Compact-biobert
Property | Value |
---|---|
Parameters | 65 million |
License | MIT |
Author | nlpie |
Downloads | 33,559 |
Tags | Fill-Mask, Transformers, PyTorch, BERT |
What is compact-biobert?
Compact-biobert is a highly efficient, distilled version of the original BioBERT model, specifically designed for biomedical text processing.

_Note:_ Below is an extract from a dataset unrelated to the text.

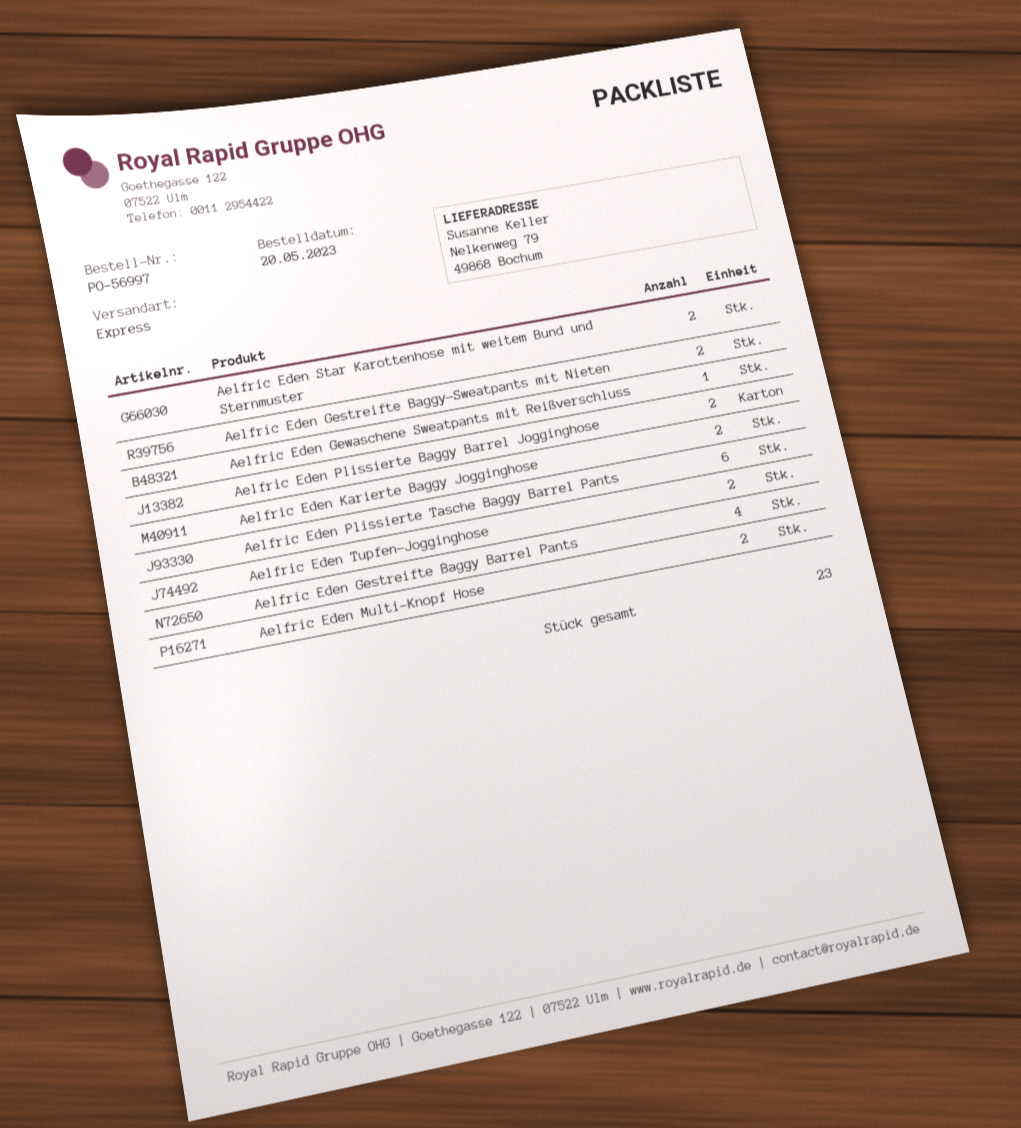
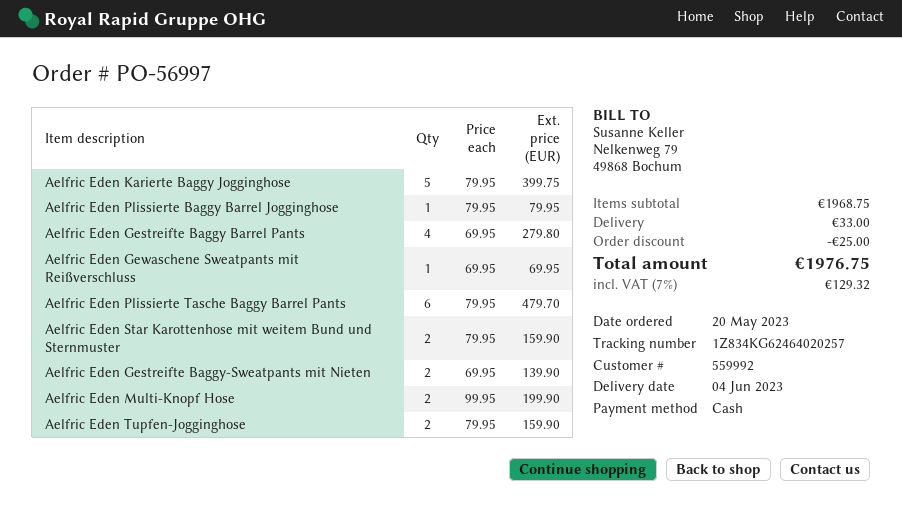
Aelfric Eden Plissierte Baggy Barrel Jogginghose: 2 -> 1
Aelfric Eden Karierte Baggy Jogginghose: 2 -> 5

It maintains high performance while reducing computational requirements through sophisticated distillation techniques trained on the PubMed dataset for 100,000 steps.
Implementation Details
The model implements a unique architecture combining approaches from DistilBioBERT and TinyBioBERT. It features 6 transformer layers with a hidden dimension of 768 and a vocabulary size of 28,996. The model uses an innovative layer-to-layer distillation process incorporating MLM, layer, and output distillation components.
- Hidden dimension: 768
- Transformer layers: 6
- Feed-forward expansion rate: 4x
- Vocabulary size: 28,996
Core Capabilities
- Biomedical text processing and analysis
- Masked language modeling for biomedical content
- Efficient processing with reduced computational requirements
- Maintains performance while reducing model size
Frequently Asked Questions
Q: What makes this model unique?
This model uniquely combines distillation approaches from both DistilBioBERT and TinyBioBERT, using a specialized initialization technique where weights are taken from every other layer of the teacher model.
Q: What are the recommended use cases?
The model is particularly suited for biomedical text processing tasks where computational efficiency is important, such as large-scale biomedical document analysis, medical text mining, and clinical NLP applications.